The crew of a Battleship at “General Drill” on a brisk spring morning is an exhilarating sight to the spectator posted at a quiet corner well out of the way. The band of the Marines plays, and the maximum of everything possible seems to be going on at once. In the sketch the ship’s boats have been launched and are making their way with steady stroke out to a neighbouring ship and back.


XCI
ON A BATTLESHIP: THE AFTER DECK

The delicate but firm precision of the drawing conveys aptly the general air of a man-of-war’s deck, where everything is intricate without confusion, and busy without fuss.


XCII
INSIDE THE TURRET

Interior of a Big Gun Turret on a Battleship, with the crew at their stations. The breech of the gun is open and looks gigantic in this confined space where every inch is made to serve some purpose. An officer is seen in the gangway between the twin guns, but of course the higher direction of the firing is transmitted from the “Fire control” station situated elsewhere.


XCIII
A BOILER ROOM ON A BATTLESHIP

The vessel is oil-driven, so the stoke-hold is robbed of its old terrors and is remarkably cool.

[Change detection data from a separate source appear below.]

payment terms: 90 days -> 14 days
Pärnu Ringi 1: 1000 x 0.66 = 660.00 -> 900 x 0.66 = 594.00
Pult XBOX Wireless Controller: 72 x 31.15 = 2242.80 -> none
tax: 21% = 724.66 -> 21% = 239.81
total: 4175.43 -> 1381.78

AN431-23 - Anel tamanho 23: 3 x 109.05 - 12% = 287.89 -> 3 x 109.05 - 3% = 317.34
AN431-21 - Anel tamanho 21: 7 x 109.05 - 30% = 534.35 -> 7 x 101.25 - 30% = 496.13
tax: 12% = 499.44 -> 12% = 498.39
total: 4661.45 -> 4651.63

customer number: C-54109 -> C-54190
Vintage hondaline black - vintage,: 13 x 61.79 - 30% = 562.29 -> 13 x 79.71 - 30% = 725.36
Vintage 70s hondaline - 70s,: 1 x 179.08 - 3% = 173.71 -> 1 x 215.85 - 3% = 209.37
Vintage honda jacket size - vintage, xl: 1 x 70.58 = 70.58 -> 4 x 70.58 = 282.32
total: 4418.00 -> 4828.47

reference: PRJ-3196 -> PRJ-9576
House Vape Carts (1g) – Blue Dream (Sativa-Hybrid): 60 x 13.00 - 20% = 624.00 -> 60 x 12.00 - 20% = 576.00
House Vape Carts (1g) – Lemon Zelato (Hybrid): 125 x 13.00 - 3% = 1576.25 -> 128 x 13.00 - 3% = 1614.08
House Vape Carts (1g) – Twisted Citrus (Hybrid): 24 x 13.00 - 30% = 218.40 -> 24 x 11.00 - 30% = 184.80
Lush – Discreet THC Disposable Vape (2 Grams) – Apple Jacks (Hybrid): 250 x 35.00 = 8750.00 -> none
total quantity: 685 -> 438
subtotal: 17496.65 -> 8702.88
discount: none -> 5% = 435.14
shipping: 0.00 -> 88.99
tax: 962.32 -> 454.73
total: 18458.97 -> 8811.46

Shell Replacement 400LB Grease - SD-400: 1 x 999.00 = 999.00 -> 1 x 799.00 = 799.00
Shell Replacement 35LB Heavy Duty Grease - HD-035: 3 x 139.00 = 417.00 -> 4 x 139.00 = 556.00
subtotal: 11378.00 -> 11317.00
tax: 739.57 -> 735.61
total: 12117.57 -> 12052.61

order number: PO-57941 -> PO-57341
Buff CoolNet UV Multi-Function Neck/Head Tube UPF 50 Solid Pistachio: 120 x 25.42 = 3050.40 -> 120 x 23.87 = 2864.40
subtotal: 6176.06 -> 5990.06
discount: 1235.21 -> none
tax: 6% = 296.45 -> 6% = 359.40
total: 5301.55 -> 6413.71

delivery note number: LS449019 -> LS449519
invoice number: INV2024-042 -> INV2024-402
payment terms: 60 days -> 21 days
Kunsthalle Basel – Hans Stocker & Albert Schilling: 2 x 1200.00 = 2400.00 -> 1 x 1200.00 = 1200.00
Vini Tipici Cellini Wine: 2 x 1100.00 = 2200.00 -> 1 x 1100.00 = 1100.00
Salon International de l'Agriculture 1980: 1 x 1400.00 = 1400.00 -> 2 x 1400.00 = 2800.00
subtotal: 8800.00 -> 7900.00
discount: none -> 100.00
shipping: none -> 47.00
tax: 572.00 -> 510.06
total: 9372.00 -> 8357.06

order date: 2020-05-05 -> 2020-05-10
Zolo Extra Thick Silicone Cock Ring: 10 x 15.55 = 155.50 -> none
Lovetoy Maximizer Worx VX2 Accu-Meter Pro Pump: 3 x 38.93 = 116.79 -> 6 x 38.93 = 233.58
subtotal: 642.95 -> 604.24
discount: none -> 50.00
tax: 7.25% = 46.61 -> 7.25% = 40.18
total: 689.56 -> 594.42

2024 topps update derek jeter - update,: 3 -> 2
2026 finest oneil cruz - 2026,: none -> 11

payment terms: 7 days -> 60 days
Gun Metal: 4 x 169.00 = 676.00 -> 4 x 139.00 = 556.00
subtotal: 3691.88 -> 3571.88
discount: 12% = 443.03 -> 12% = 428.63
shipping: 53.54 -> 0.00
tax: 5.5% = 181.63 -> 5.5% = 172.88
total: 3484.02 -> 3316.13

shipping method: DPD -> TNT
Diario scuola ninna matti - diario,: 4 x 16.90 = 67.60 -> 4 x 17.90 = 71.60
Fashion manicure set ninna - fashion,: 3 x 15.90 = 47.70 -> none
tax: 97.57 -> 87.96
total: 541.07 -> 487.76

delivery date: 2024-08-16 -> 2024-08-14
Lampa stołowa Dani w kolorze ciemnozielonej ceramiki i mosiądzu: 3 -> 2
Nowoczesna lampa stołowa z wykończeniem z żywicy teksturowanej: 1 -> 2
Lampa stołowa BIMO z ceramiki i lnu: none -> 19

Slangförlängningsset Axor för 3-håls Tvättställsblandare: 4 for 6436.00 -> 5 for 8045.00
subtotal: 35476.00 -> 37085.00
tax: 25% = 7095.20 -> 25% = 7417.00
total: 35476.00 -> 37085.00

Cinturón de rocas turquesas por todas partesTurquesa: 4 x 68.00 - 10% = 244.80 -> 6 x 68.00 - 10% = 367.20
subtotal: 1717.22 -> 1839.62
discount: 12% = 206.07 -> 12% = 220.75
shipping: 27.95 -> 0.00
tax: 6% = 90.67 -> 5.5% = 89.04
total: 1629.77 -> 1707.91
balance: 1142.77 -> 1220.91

The stokers seem few in proportion to the size of the place, but they are experts of a higher class than coal furnaces required.


XCIV (a and b)
PRACTICE FIRING: BIG GUNS ON A BATTLESHIP

Here the scale of the great guns is only given by the dwarfed rail beneath and by the long stretch of horizon which the funnels subtend. But no merely physical ratio can convey the impression of enormousness that a great naval gun makes on the imagination. By subtler technical means the artist has managed to transfuse this impression from his own imagination to that of the spectator of the drawing.